Author: G. K. Chesterton

 
Release date: April 1, 1999 [eBook #1719]
 Most recently updated: April 18, 2023

Language: English

Other information and formats: www.gutenberg.org/ebooks/1719

Credits: Produced by Paul Bonner, Martin Ward, and David Widger

*** START OF THE PROJECT GUTENBERG EBOOK THE BALLAD OF THE WHITE HORSE ***

Produced by Paul Bonner, and Martin Ward

THE BALLAD OF THE WHITE HORSE

By G.K. Chesterton

Prefatory Note:

This ballad needs no historical notes, for the simple reason that it
does not profess to be historical. All of it that is not frankly
fictitious, as in any prose romance about the past, is meant to
emphasize tradition rather than history. King Alfred is not a legend in
the sense that King Arthur may be a legend; that is, in the sense that
he may possibly be a lie. But King Alfred is a legend in this broader
and more human sense, that the legends are the most important things
about him.

The cult of Alfred was a popular cult, from the darkness of the ninth
century to the deepening twilight of the twentieth. It is wholly as a
popular legend that I deal with him here. I write as one ignorant of
everything, except that I have found the legend of a King of Wessex
still alive in the land. I will give three curt cases of what I mean.
A tradition connects the ultimate victory of Alfred with the valley in
Berkshire called the Vale of the White Horse. I have seen doubts of the
tradition, which may be valid doubts.

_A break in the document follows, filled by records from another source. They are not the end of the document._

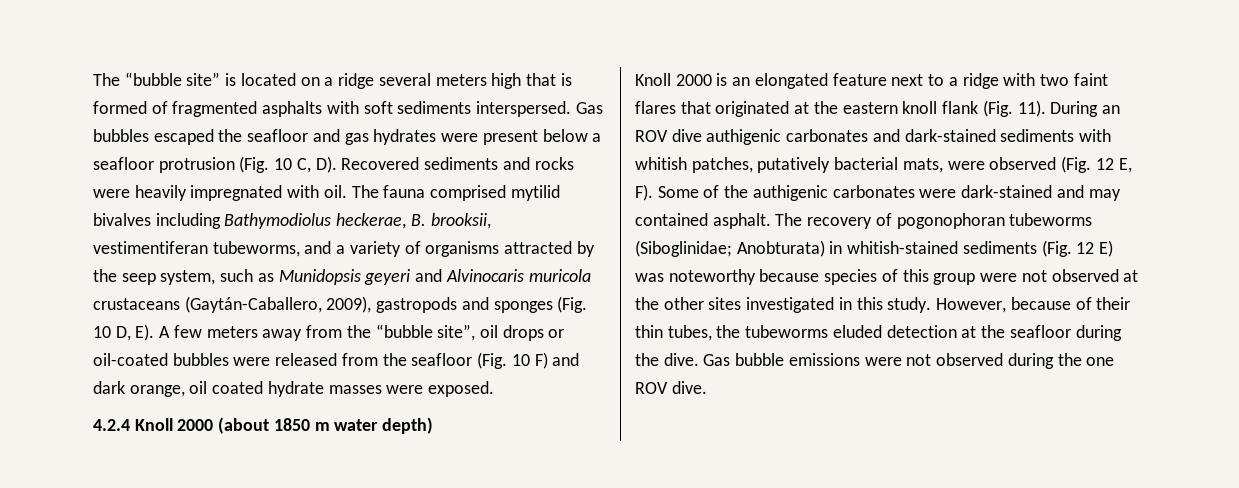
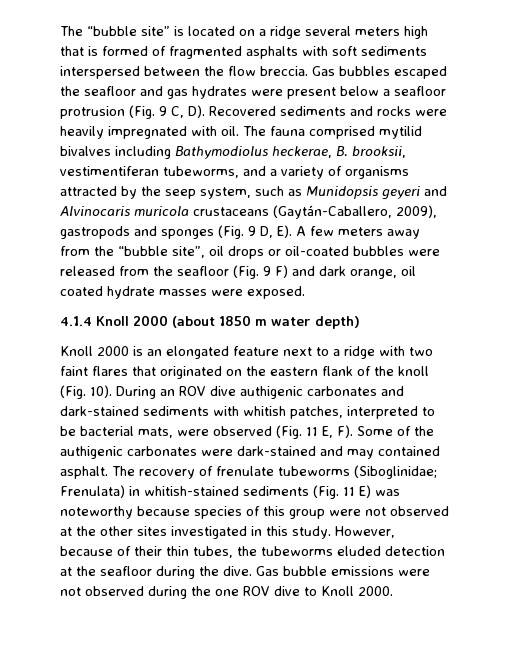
- The “bubble site” is located on a ridge several meters high that is formed of fragmented asphalts with soft sediments interspersed.
+ The “bubble site” is located on a ridge several meters high that is formed of fragmented asphalts with soft sediments interspersed between the flow breccia.
- Gas bubbles escaped the seafloor and gas hydrates were present below a seafloor protrusion (Fig. 10 C, D). Recovered sediments and rocks were heavily impregnated with oil.
+ Gas bubbles escaped the seafloor and gas hydrates were present below a seafloor protrusion (Fig. 9 C, D). Recovered sediments and rocks were heavily impregnated with oil.
- The fauna comprised mytilid bivalves including Bathymodiolus heckerae, B. brooksii, vestimentiferan tubeworms, and a variety of organisms attracted by the seep system, such as Munidopsis geyeri and Alvinocaris muricola crustaceans (Gaytán-Caballero, 2009), gastropods and sponges (Fig. 10 D, E). A few meters away from the “bubble site”, oil drops or oil-coated bubbles were released from the seafloor (Fig. 10 F) and dark orange, oil coated hydrate masses were exposed.
+ The fauna comprised mytilid bivalves including Bathymodiolus heckerae, B. brooksii, vestimentiferan tubeworms, and a variety of organisms attracted by the seep system, such as Munidopsis geyeri and Alvinocaris muricola crustaceans (Gaytán-Caballero, 2009), gastropods and sponges (Fig. 9 D, E). A few meters away from the “bubble site”, oil drops or oil-coated bubbles were released from the seafloor (Fig. 9 F) and dark orange, oil coated hydrate masses were exposed.
- 4.2.4 Knoll 2000 (about 1850 m water depth)
+ 4.1.4 Knoll 2000 (about 1850 m water depth)
- Knoll 2000 is an elongated feature next to a ridge with two faint flares that originated at the eastern knoll flank (Fig. 11).
+ Knoll 2000 is an elongated feature next to a ridge with two faint flares that originated on the eastern flank of the knoll (Fig. 10).
- During an ROV dive authigenic carbonates and dark-stained sediments with whitish patches, putatively bacterial mats, were observed (Fig. 12 E, F). Some of the authigenic carbonates were dark-stained and may contained asphalt.
+ During an ROV dive authigenic carbonates and dark-stained sediments with whitish patches, interpreted to be bacterial mats, were observed (Fig. 11 E, F). Some of the authigenic carbonates were dark-stained and may contained asphalt.
- The recovery of pogonophoran tubeworms (Siboglinidae; Anobturata) in whitish-stained sediments (Fig. 12 E) was noteworthy because species of this group were not observed at the other sites investigated in this study.
+ The recovery of frenulate tubeworms (Siboglinidae; Frenulata) in whitish-stained sediments (Fig. 11 E) was noteworthy because species of this group were not observed at the other sites investigated in this study.
- Gas bubble emissions were not observed during the one ROV dive.
+ Gas bubble emissions were not observed during the one ROV dive to Knoll 2000.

I do not know when or where the
story started; it is enough that it started somewhere and ended with me;
for I only seek to write upon a hearsay, as the old balladists did. For
the second case, there is a popular tale that Alfred played the harp and
sang in the Danish camp; I select it because it is a popular tale, at
whatever time it arose. For the third case, there is a popular tale that
Alfred came in contact with a woman and cakes; I select it because it is
a popular tale, because it is a vulgar one. It has been disputed by
grave historians, who were, I think, a little too grave to be good
judges of it. The two chief charges against the story are that it was
first recorded long after Alfred's death, and that (as Mr. Oman urges)
Alfred never really wandered all alone without any thanes or soldiers.
Both these objections might possibly be met. It has taken us nearly as
long to learn the whole truth about Byron, and perhaps longer to learn
the whole truth about Pepys, than elapsed between Alfred and the first
writing of such tales. And as for the other objection, do the historians
really think that Alfred after Wilton, or Napoleon after Leipsic, never
walked about in a wood by himself for the matter of an hour or two? Ten
minutes might be made sufficient for the essence of the story. But I am
not concerned to prove the truth of these popular traditions. It is
enough for me to maintain two things: that they are popular traditions;
and that without these popular traditions we should have bothered about
Alfred about as much as we bother about Eadwig.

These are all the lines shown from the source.